How to complete this task:
Would you please return the lines of the material that contain the word "padding"?

Data records:
☆ ☆ ☆ ☆ ☆

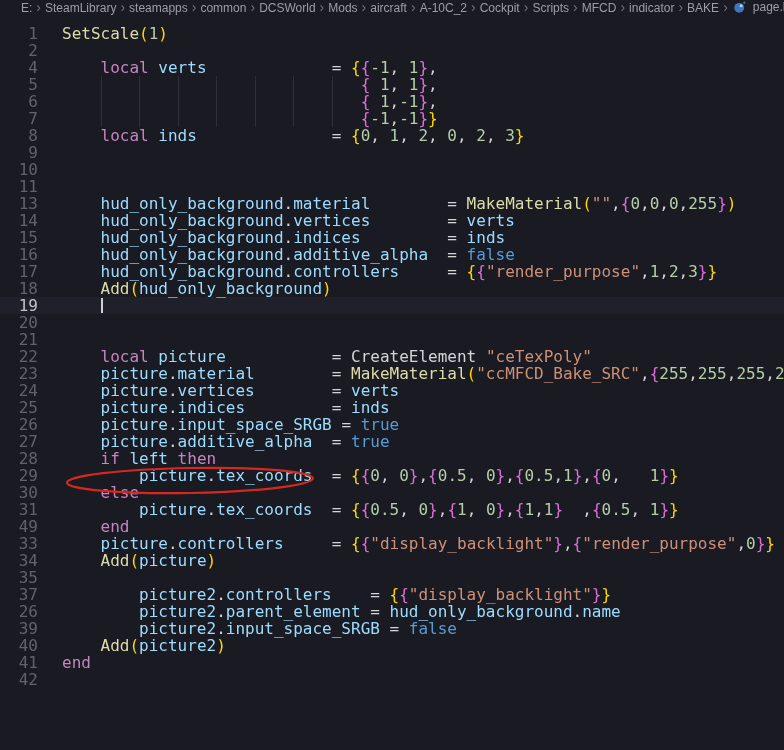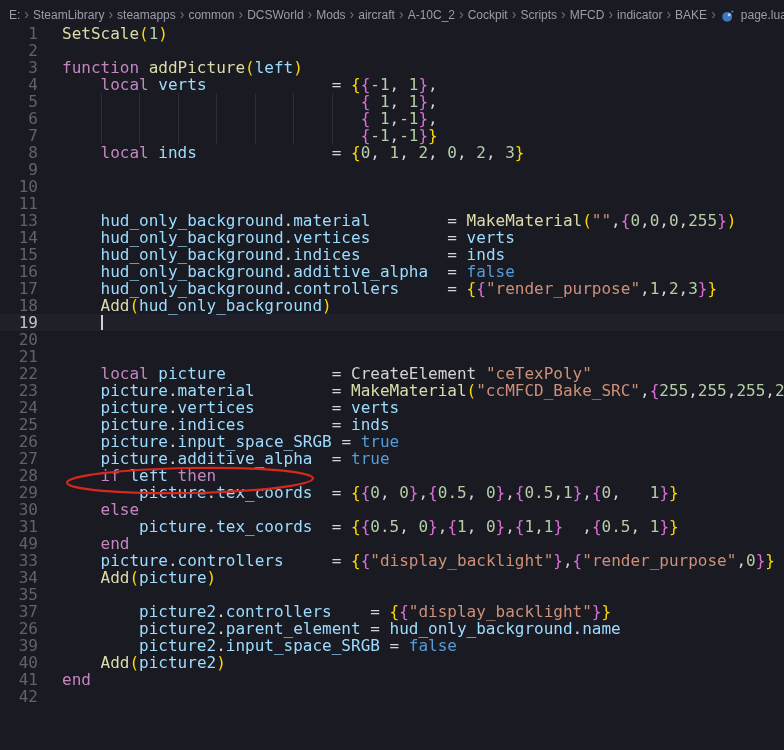--- a/index.html
+++ b/index.html
@@ -6,21 +6,21 @@
     --bg:#1a1a23; --bc-text:#9d9daa; --bc-sep:#73737f;
     --gutter:#62626f; --gutter-active:#c2c2cb; --cursor:#cdd0d4;
     --guide:#2e2e3a; --ann:#d7281d; --code-left:62px;
     --tk-k:#c586c0; --tk-f:#dcdcaa; --tk-v:#9cdcfe; --tk-s:#ce9178;
     --tk-n:#b5cea8; --tk-b:#569cd6; --tk-o:#d4d4d4; --tk-d:#d4d4d4;
     --tk-b1:#ffd700; --tk-b2:#da70d6;
   }
   *{margin:0;padding:0;box-sizing:border-box}
   html,body{width:784px;height:750px;overflow:hidden}
   body{background:var(--bg);font-family:"DejaVu Sans Mono",monospace}
-  .bc{height:22px;display:flex;align-items:flex-end;padding-left:8px;
+  .bc{height:22px;display:flex;align-items:flex-start;padding-left:20px;
       font-family:"Liberation Sans",sans-serif;font-size:12px;color:var(--bc-text);white-space:nowrap}
   .bc-item{margin:0 1px;cursor:pointer}
   .bc-sep{margin:0 3px;color:var(--bc-sep);font-size:14px;line-height:1}
   .bc-file{color:var(--bc-text);margin-left:7px}
   .bc-icon{display:inline-block;width:13px;height:13px;margin-left:2px;position:relative;top:1px}
   .editor{position:relative;padding-top:3px}
   .line{position:relative;height:17px;line-height:17px;font-size:16px;white-space:pre;color:var(--tk-d)}
   .line.active{background:rgba(160,160,200,0.05)}
   .num{display:inline-block;width:38px;text-align:right;color:var(--gutter);user-select:none}
   .line.active .num{color:var(--gutter-active)}
@@ -45,21 +45,20 @@
       <circle cx="11.3" cy="1.7" r="1.1" fill="#3f76c0"></circle>
     </svg>
   </span>
   <span class="bc-file">page.lua</span>
 </div>
 
 <div class="editor">
   <div>
       <div class="line"><span class="num">1</span><span class="txt"><span class="tk-f">SetScale</span><span class="tk-b1">(</span><span class="tk-n">1</span><span class="tk-b1">)</span></span></div>
       <div class="line"><span class="num">2</span><span class="txt"></span></div>
-      <div class="line"><span class="num">3</span><span class="txt"><span class="tk-k">function</span><span class="tk-d"> </span><span class="tk-f">addPicture</span><span class="tk-b1">(</span><span class="tk-v">left</span><span class="tk-b1">)</span></span></div>
       <div class="line"><span class="num">4</span><span class="txt"><span class="tk-d">    </span><span class="tk-k">local</span><span class="tk-d"> </span><span class="tk-v">verts</span><span class="tk-d">             </span><span class="tk-o">= </span><span class="tk-b1">{</span><span class="tk-b2">{</span><span class="tk-n">-1</span><span class="tk-d">, </span><span class="tk-n">1</span><span class="tk-b2">}</span><span class="tk-d">,</span></span></div>
       <div class="line"><span class="num">5</span><span class="guide" style="left: calc(var(--code-left) + 4ch);"></span><span class="guide" style="left: calc(var(--code-left) + 8ch);"></span><span class="guide" style="left: calc(var(--code-left) + 12ch);"></span><span class="guide" style="left: calc(var(--code-left) + 16ch);"></span><span class="guide" style="left: calc(var(--code-left) + 20ch);"></span><span class="guide" style="left: calc(var(--code-left) + 24ch);"></span><span class="guide" style="left: calc(var(--code-left) + 28ch);"></span><span class="txt"><span class="tk-d">                               </span><span class="tk-b2">{</span><span class="tk-d"> </span><span class="tk-n">1</span><span class="tk-d">, </span><span class="tk-n">1</span><span class="tk-b2">}</span><span class="tk-d">,</span></span></div>
       <div class="line"><span class="num">6</span><span class="guide" style="left: calc(var(--code-left) + 4ch);"></span><span class="guide" style="left: calc(var(--code-left) + 8ch);"></span><span class="guide" style="left: calc(var(--code-left) + 12ch);"></span><span class="guide" style="left: calc(var(--code-left) + 16ch);"></span><span class="guide" style="left: calc(var(--code-left) + 20ch);"></span><span class="guide" style="left: calc(var(--code-left) + 24ch);"></span><span class="guide" style="left: calc(var(--code-left) + 28ch);"></span><span class="txt"><span class="tk-d">                               </span><span class="tk-b2">{</span><span class="tk-d"> </span><span class="tk-n">1</span><span class="tk-d">,</span><span class="tk-n">-1</span><span class="tk-b2">}</span><span class="tk-d">,</span></span></div>
       <div class="line"><span class="num">7</span><span class="guide" style="left: calc(var(--code-left) + 4ch);"></span><span class="guide" style="left: calc(var(--code-left) + 8ch);"></span><span class="guide" style="left: calc(var(--code-left) + 12ch);"></span><span class="guide" style="left: calc(var(--code-left) + 16ch);"></span><span class="guide" style="left: calc(var(--code-left) + 20ch);"></span><span class="guide" style="left: calc(var(--code-left) + 24ch);"></span><span class="guide" style="left: calc(var(--code-left) + 28ch);"></span><span class="txt"><span class="tk-d">                               </span><span class="tk-b2">{</span><span class="tk-n">-1</span><span class="tk-d">,</span><span class="tk-n">-1</span><span class="tk-b2">}</span><span class="tk-b1">}</span></span></div>
       <div class="line"><span class="num">8</span><span class="txt"><span class="tk-d">    </span><span class="tk-k">local</span><span class="tk-d"> </span><span class="tk-v">inds</span><span class="tk-d">              </span><span class="tk-o">= </span><span class="tk-b1">{</span><span class="tk-n">0</span><span class="tk-d">, </span><span class="tk-n">1</span><span class="tk-d">, </span><span class="tk-n">2</span><span class="tk-d">, </span><span class="tk-n">0</span><span class="tk-d">, </span><span class="tk-n">2</span><span class="tk-d">, </span><span class="tk-n">3</span><span class="tk-b1">}</span></span></div>
       <div class="line"><span class="num">9</span><span class="txt"></span></div>
       <div class="line"><span class="num">10</span><span class="txt"></span></div>
       <div class="line"><span class="num">11</span><span class="txt"></span></div>
       <div class="line"><span class="num">13</span><span class="txt"><span class="tk-d">    </span><span class="tk-v">hud_only_background</span><span class="tk-d">.</span><span class="tk-v">material</span><span class="tk-d">        </span><span class="tk-o">= </span><span class="tk-f">MakeMaterial</span><span class="tk-b1">(</span><span class="tk-s">""</span><span class="tk-d">,</span><span class="tk-b2">{</span><span class="tk-n">0</span><span class="tk-d">,</span><span class="tk-n">0</span><span class="tk-d">,</span><span class="tk-n">0</span><span class="tk-d">,</span><span class="tk-n">255</span><span class="tk-b2">}</span><span class="tk-b1">)</span></span></div>
       <div class="line"><span class="num">14</span><span class="txt"><span class="tk-d">    </span><span class="tk-v">hud_only_background</span><span class="tk-d">.</span><span class="tk-v">vertices</span><span class="tk-d">        </span><span class="tk-o">= </span><span class="tk-v">verts</span></span></div>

☆ ☆ ☆ ☆ ☆

Final answer:
   *{margin:0;padding:0;box-sizing:border-box}
-  .bc{height:22px;display:flex;align-items:flex-end;padding-left:8px;
+  .bc{height:22px;display:flex;align-items:flex-start;padding-left:20px;
   .editor{position:relative;padding-top:3px}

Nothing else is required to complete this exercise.